═════ Exercise data
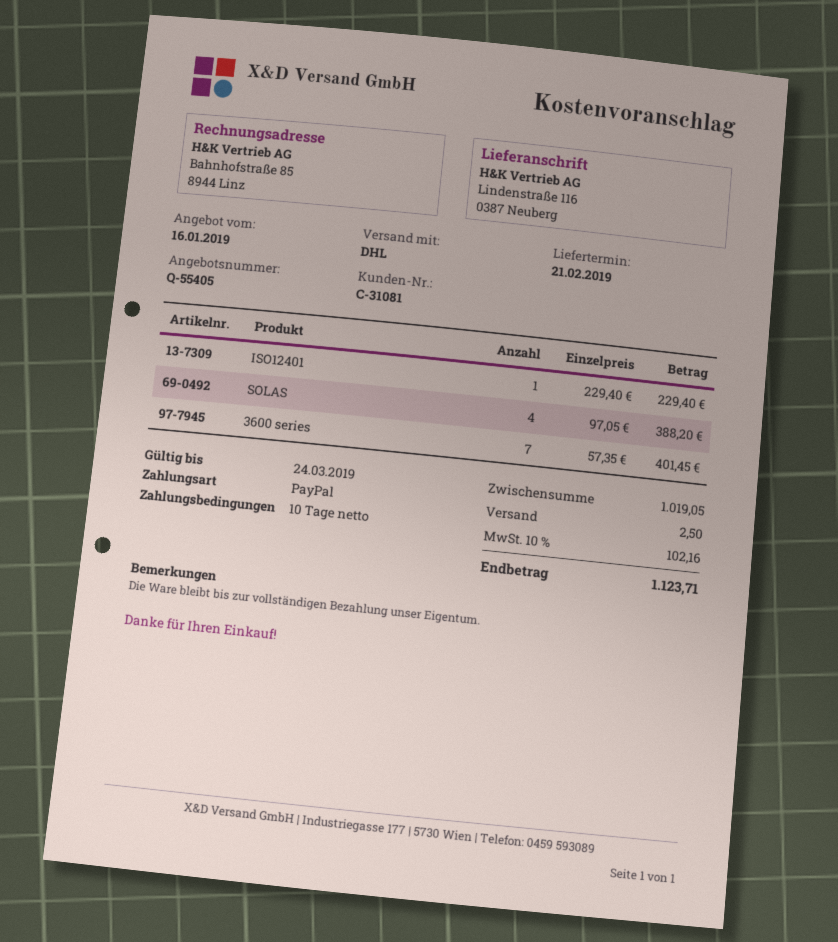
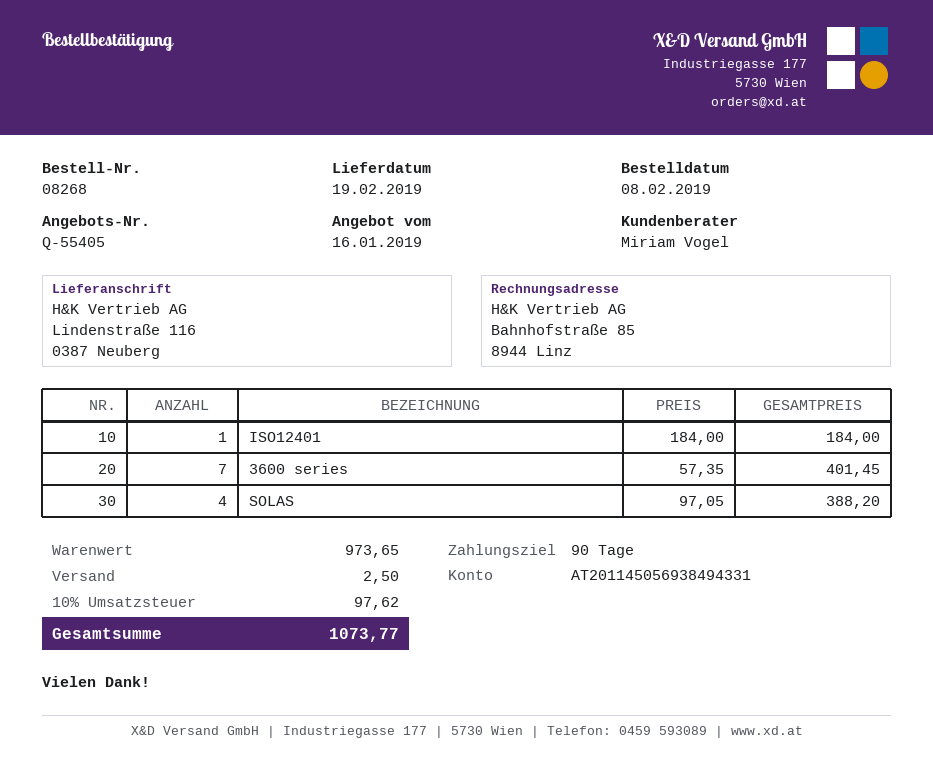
delivery date: 2019-02-21 -> 2019-02-19
payment terms: 10 days -> 90 days
ISO12401: 1 x 229.40 = 229.40 -> 1 x 184.00 = 184.00
subtotal: 1019.05 -> 973.65
tax: 10% = 102.16 -> 10% = 97.62
total: 1123.71 -> 1073.77

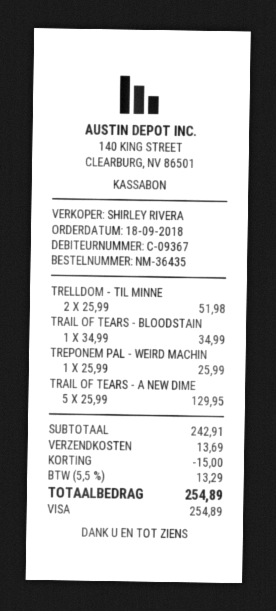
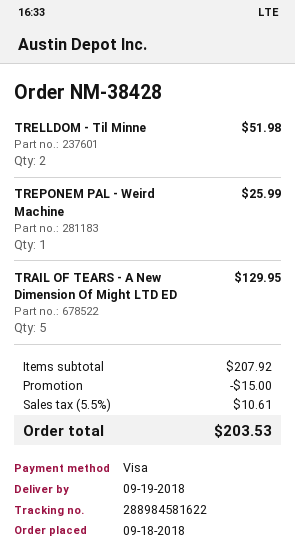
order number: NM-36435 -> NM-38428
TRAIL OF TEARS - BLOODSTAIN: 1 for 34.99 -> none
subtotal: 242.91 -> 207.92
shipping: 13.69 -> none
tax: 5.5% = 13.29 -> 5.5% = 10.61
total: 254.89 -> 203.53

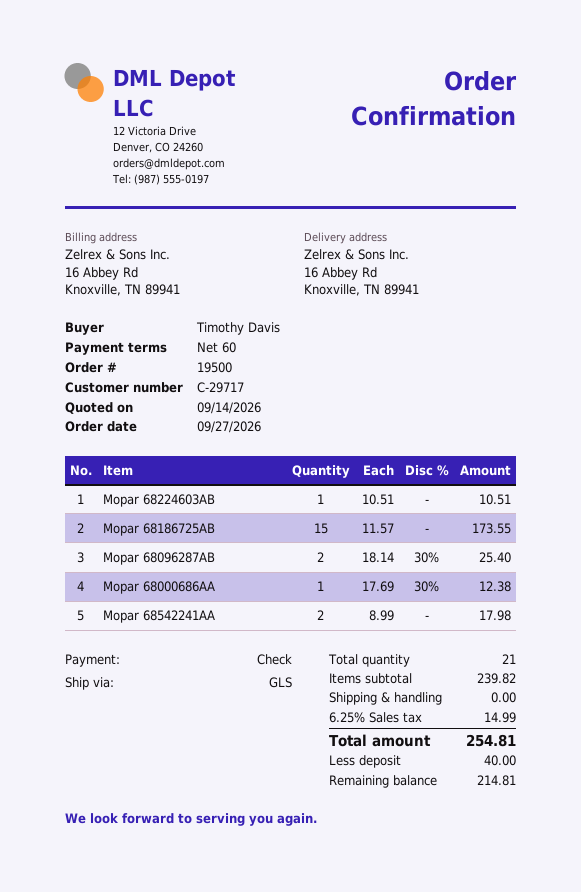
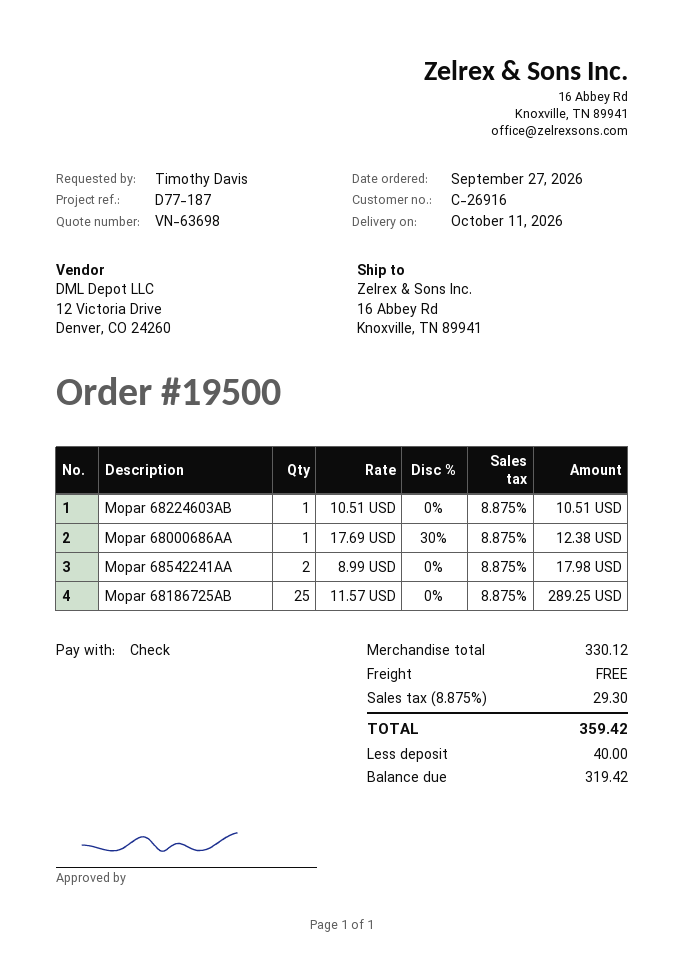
customer number: C-29717 -> C-26916
Mopar 68186725AB: 15 x 11.57 = 173.55 -> 25 x 11.57 = 289.25
Mopar 68096287AB: 2 x 18.14 - 30% = 25.40 -> none
subtotal: 239.82 -> 330.12
tax: 6.25% = 14.99 -> 8.875% = 29.30
total: 254.81 -> 359.42
balance: 214.81 -> 319.42

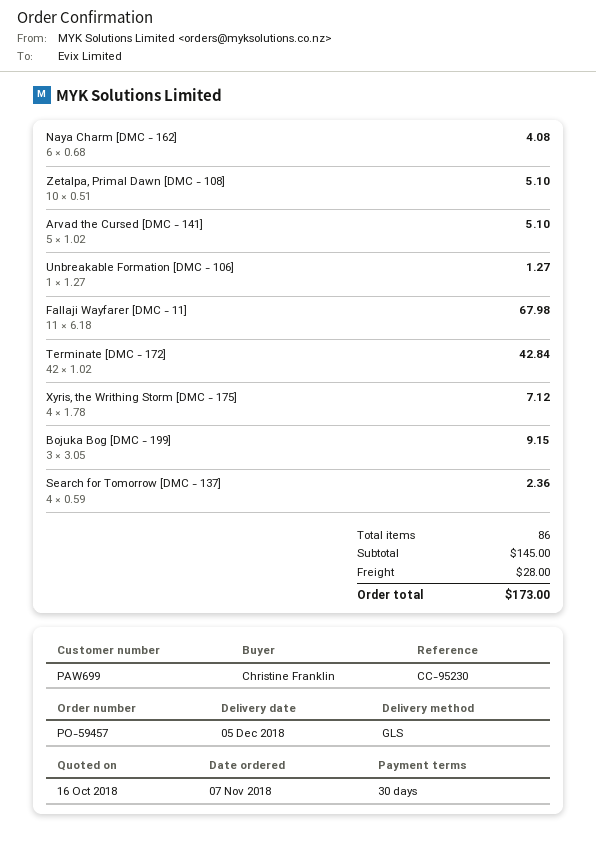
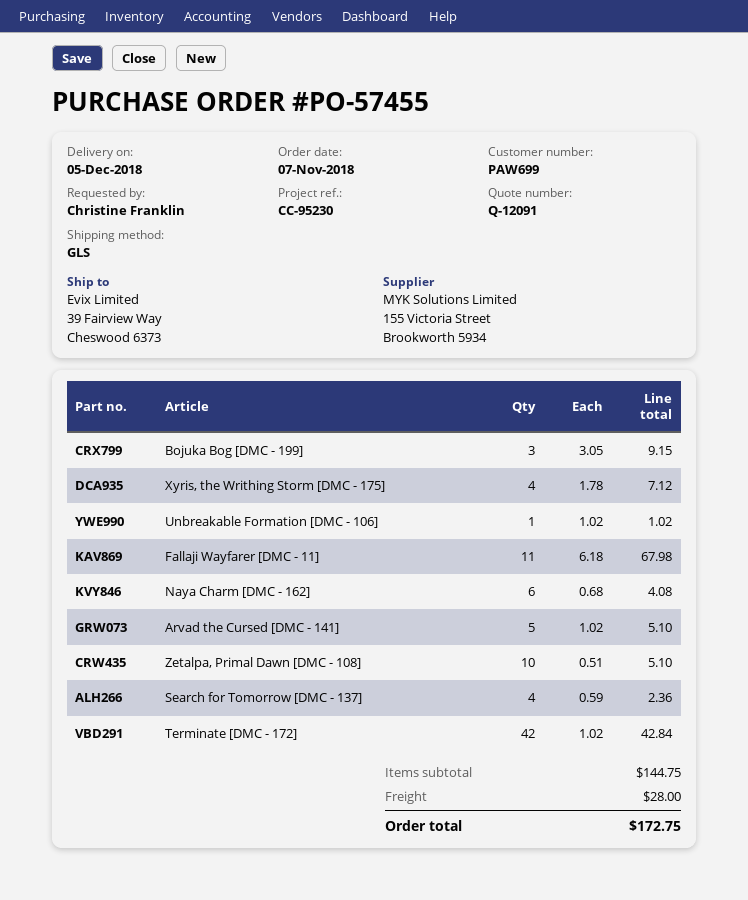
order number: PO-59457 -> PO-57455
Unbreakable Formation [DMC - 106]: 1 x 1.27 = 1.27 -> 1 x 1.02 = 1.02
subtotal: 145.00 -> 144.75
total: 173.00 -> 172.75

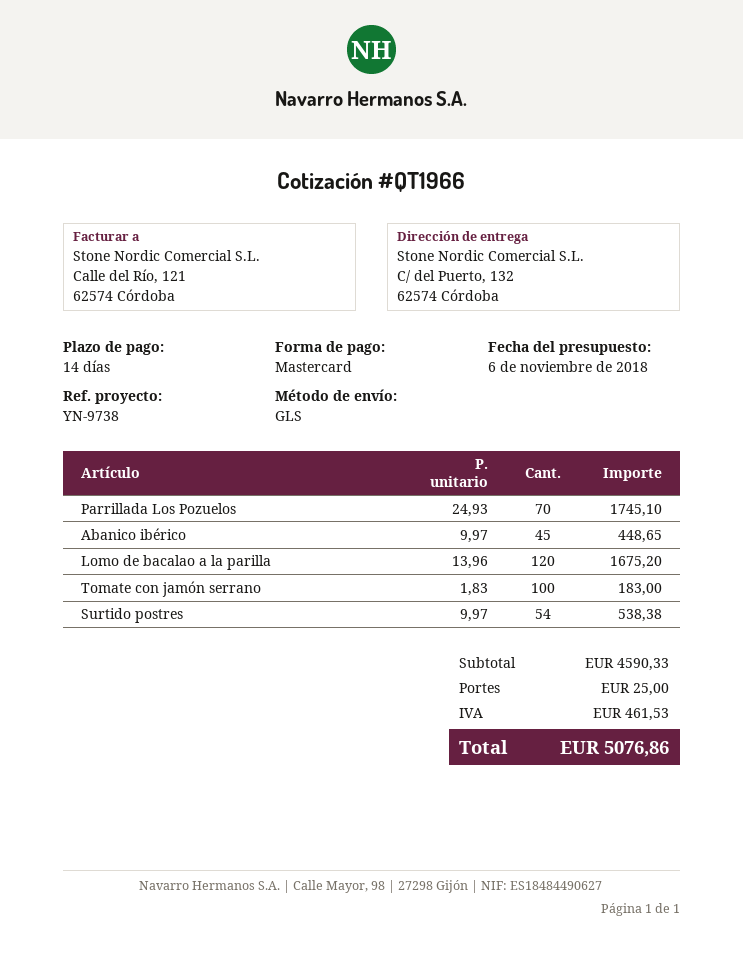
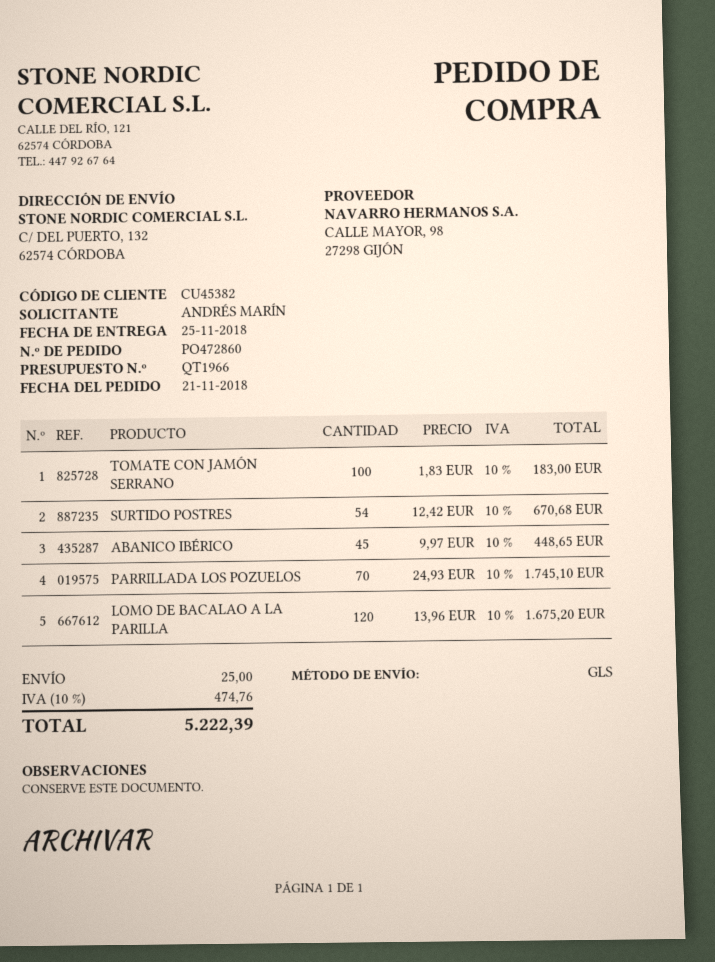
Surtido postres: 54 x 9.97 = 538.38 -> 54 x 12.42 = 670.68
tax: 461.53 -> 474.76
total: 5076.86 -> 5222.39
══════════
Requirement:
Where the string "none" occurs in a line of the listing, copy the line.

Finished task:
TRAIL OF TEARS - BLOODSTAIN: 1 for 34.99 -> none
shipping: 13.69 -> none
Mopar 68096287AB: 2 x 18.14 - 30% = 25.40 -> none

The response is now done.